24166 - Estimate parameters of various distributions for use in RAND, PDF, or related functions

Usage Note 24166: Estimate parameters of various distributions for use in RAND, PDF, or related functions

With a sample of data from a single population, you can estimate the parameter(s) of several distributions by fitting an intercept-only model in the GENMOD, GLIMMIX, FMM or other procedure. The parameters displayed by the procedure (intercept, scale, dispersion or other parameters) are the estimated parameters of the distribution you specified in the procedure (usually in the DIST= option). However, the form (parameterization) of the distribution might not be the same as appears in statistical literature and might not be the same as the parameterization used in other procedures or in the RAND, PDF, QUANTILE, or related functions available in the DATA step. The parameterization used by the modeling procedure is typically shown in the Details section of the procedure's documentation.

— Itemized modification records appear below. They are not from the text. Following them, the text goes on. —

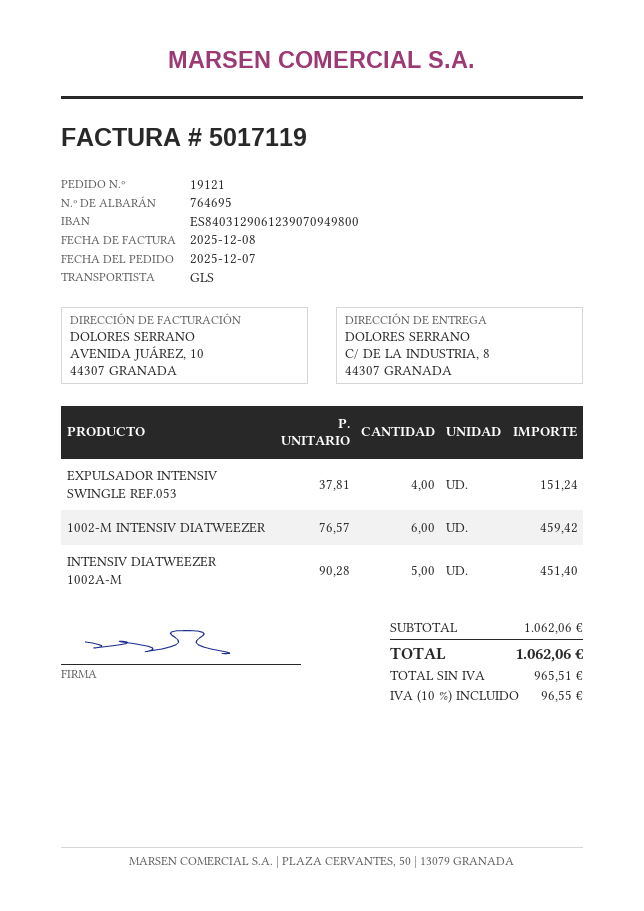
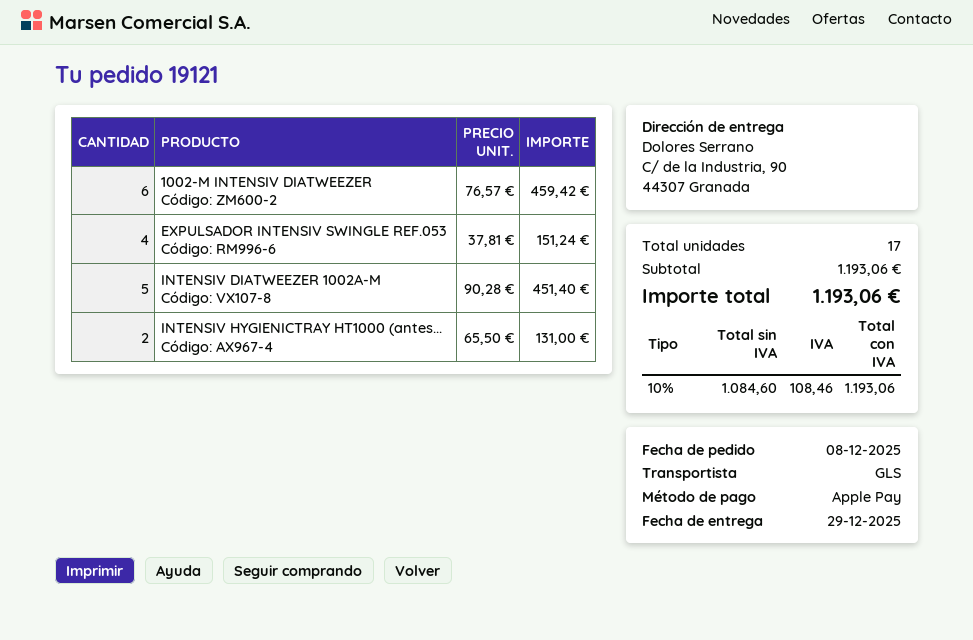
order date: 2025-12-07 -> 2025-12-08
ship to: C/ DE LA INDUSTRIA, 8, 44307 GRANADA -> C/ de la Industria, 90, 44307 Granada
INTENSIV HYGIENICTRAY HT1000 (antes...: none -> 2 x 65.50 = 131.00
subtotal: 1062.06 -> 1193.06
net: 965.51 -> 1084.60
tax: 10% = 96.55 -> 10% = 108.46
total: 1062.06 -> 1193.06

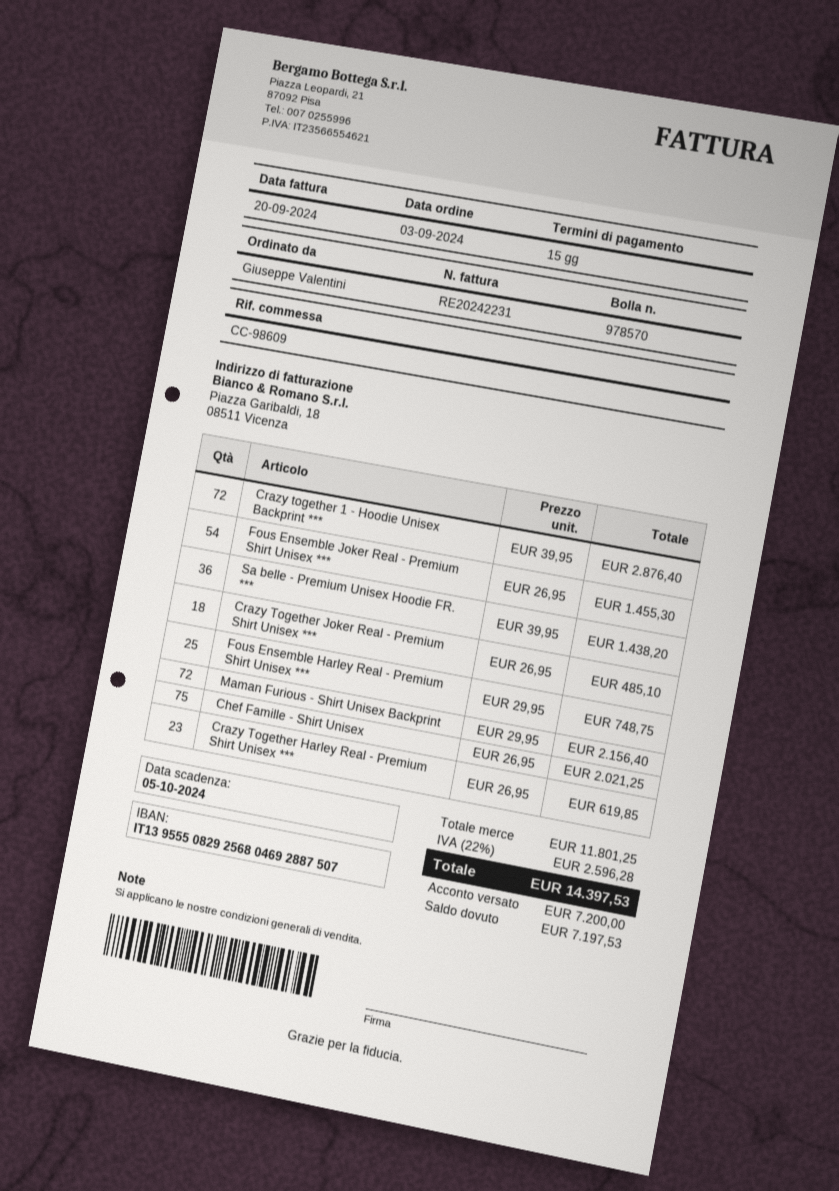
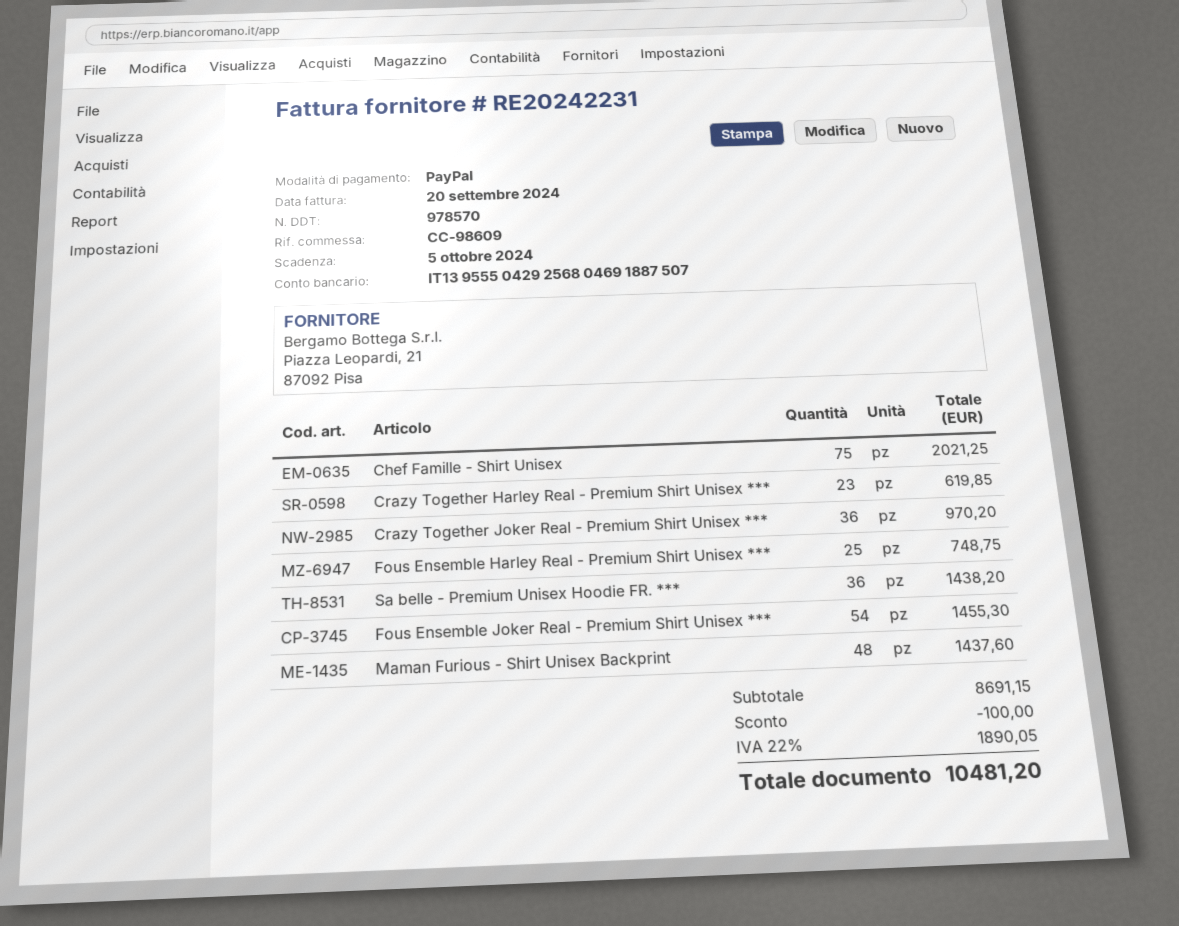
bank account: IT1395550829256804692887507 -> IT1395550429256804691887507
Crazy together 1 - Hoodie Unisex Backprint ***: 72 for 2876.40 -> none
Crazy Together Joker Real - Premium Shirt Unisex ***: 18 for 485.10 -> 36 for 970.20
Maman Furious - Shirt Unisex Backprint: 72 for 2156.40 -> 48 for 1437.60
subtotal: 11801.25 -> 8691.15
discount: none -> 100.00
tax: 22% = 2596.28 -> 22% = 1890.05
total: 14397.53 -> 10481.20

If predictors are specified in the model, then the settings of the predictors in the observations define multiple distributions of the type specified in the procedure with each distribution having a different mean. The predicted value for an observation (usually available from an OUTPUT statement) provides the estimated mean of that observation's distribution. Prediction intervals for future values in each distribution can be obtained from the QUANTILE function using the estimated distribution parameters. This can be done for the distributions below and several others using the GLMPI macro (SAS Note 69692).

The following examples illustrate using data from a single population to estimate the parameters of various theoretical distributions. The estimated parameters in the distribution parameterization used by the modeling procedure are then transformed as needed to those used in the parameterization used in the RAND, PDF, and related functions as described in the Base SAS^® documentation (SAS Note 22930).

Poisson

Suppose you have Poisson data values in variable Y, where the Poisson mass function is f(y) = λ^ye^-λ/y! as documented in the PDF and RAND functions. The mean and variance of the Poisson distribution equal λ. The Poisson distribution is a discrete distribution that is commonly used to model count data. Examples of using the Poisson distribution in modeling can be seen in SAS Note 56549.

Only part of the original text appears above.